**Instructions to follow**: When the word "sanity" shows up in a line of the data below, copy that whole line.

**Dataset extract**:
----

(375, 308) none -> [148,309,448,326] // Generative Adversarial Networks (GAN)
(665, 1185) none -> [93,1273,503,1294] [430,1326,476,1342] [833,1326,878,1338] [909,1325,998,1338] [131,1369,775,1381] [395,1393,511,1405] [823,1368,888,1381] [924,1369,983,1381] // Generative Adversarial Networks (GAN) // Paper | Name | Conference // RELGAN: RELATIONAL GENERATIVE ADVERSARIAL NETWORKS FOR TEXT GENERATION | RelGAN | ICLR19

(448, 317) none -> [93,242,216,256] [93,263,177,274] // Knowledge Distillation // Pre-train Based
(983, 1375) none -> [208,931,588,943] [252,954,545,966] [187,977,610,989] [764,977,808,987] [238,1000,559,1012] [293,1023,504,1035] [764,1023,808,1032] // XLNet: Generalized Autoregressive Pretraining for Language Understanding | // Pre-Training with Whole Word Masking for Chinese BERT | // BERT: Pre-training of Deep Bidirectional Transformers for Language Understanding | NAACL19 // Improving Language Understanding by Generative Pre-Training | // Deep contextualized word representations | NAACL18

----

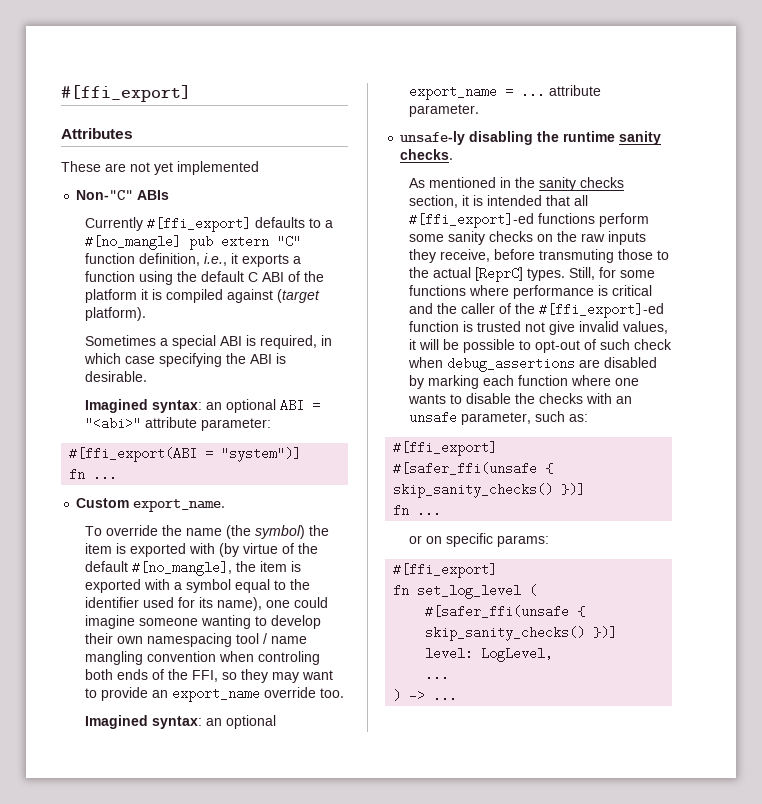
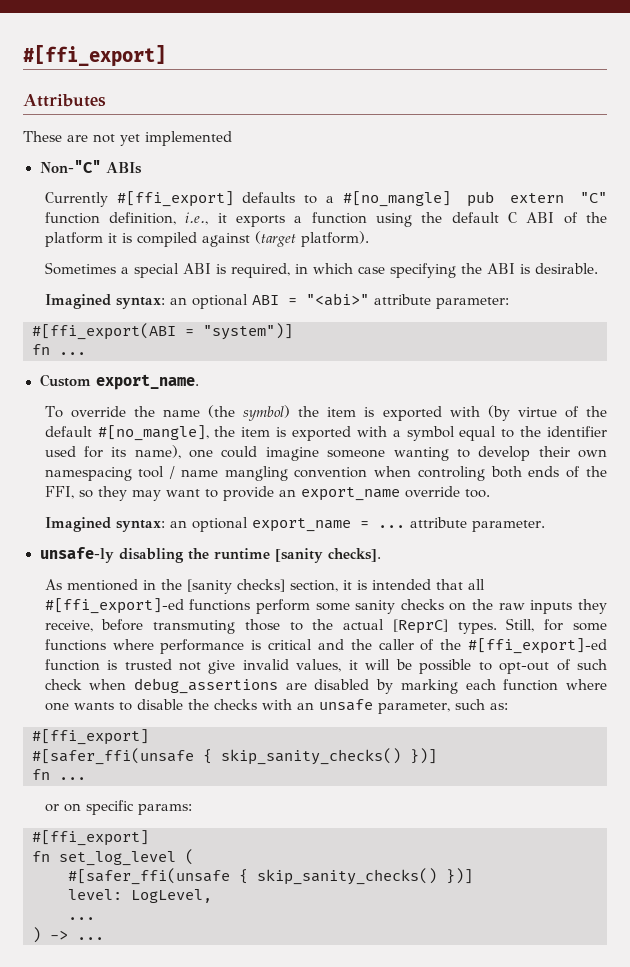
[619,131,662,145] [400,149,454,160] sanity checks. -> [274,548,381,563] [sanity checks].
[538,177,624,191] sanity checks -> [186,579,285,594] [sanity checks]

----

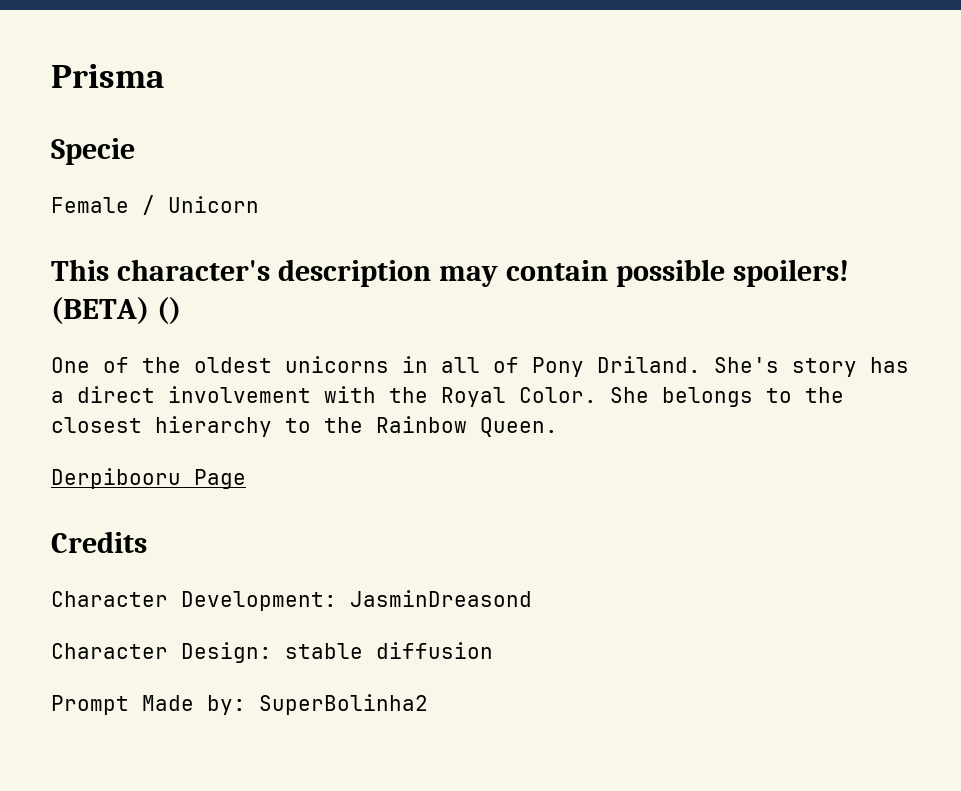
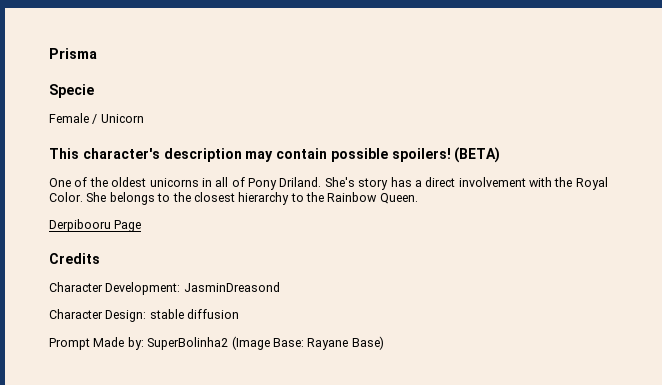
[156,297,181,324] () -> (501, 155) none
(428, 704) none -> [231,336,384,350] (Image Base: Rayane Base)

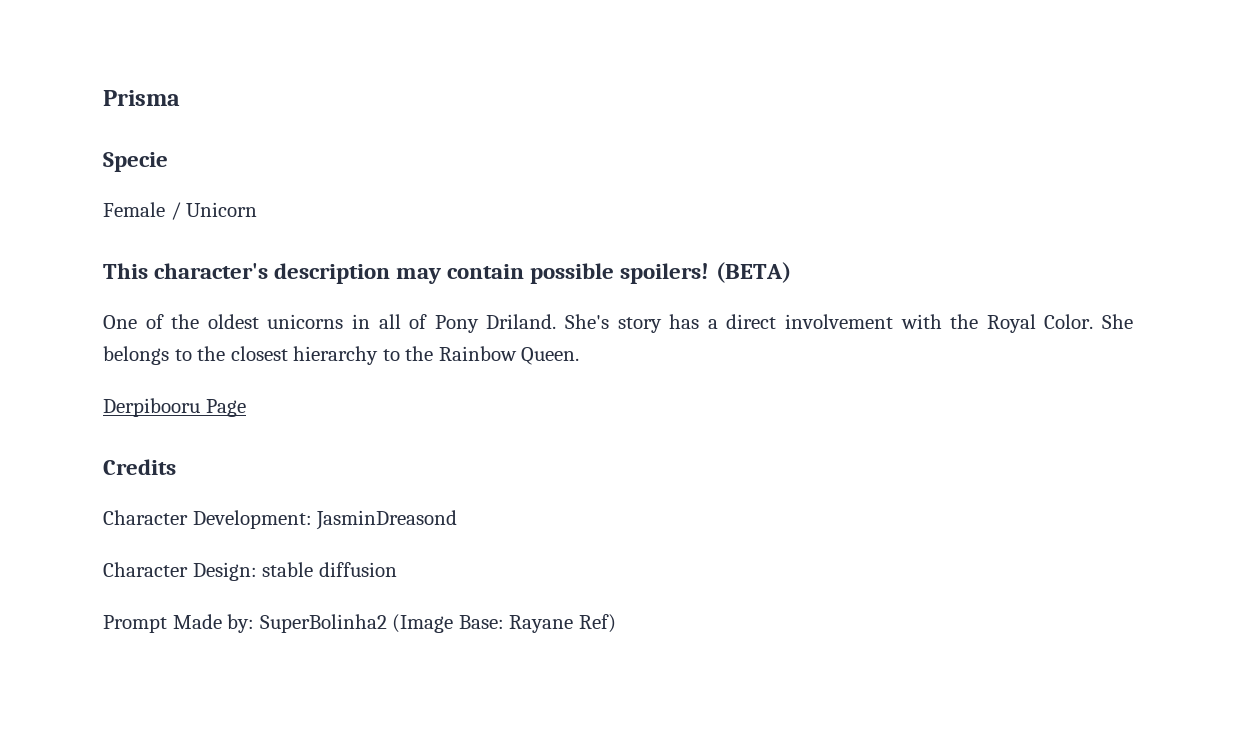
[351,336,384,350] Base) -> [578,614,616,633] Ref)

----

**Result of this exercise**:
[619,131,662,145] [400,149,454,160] sanity checks. -> [274,548,381,563] [sanity checks].
[538,177,624,191] sanity checks -> [186,579,285,594] [sanity checks]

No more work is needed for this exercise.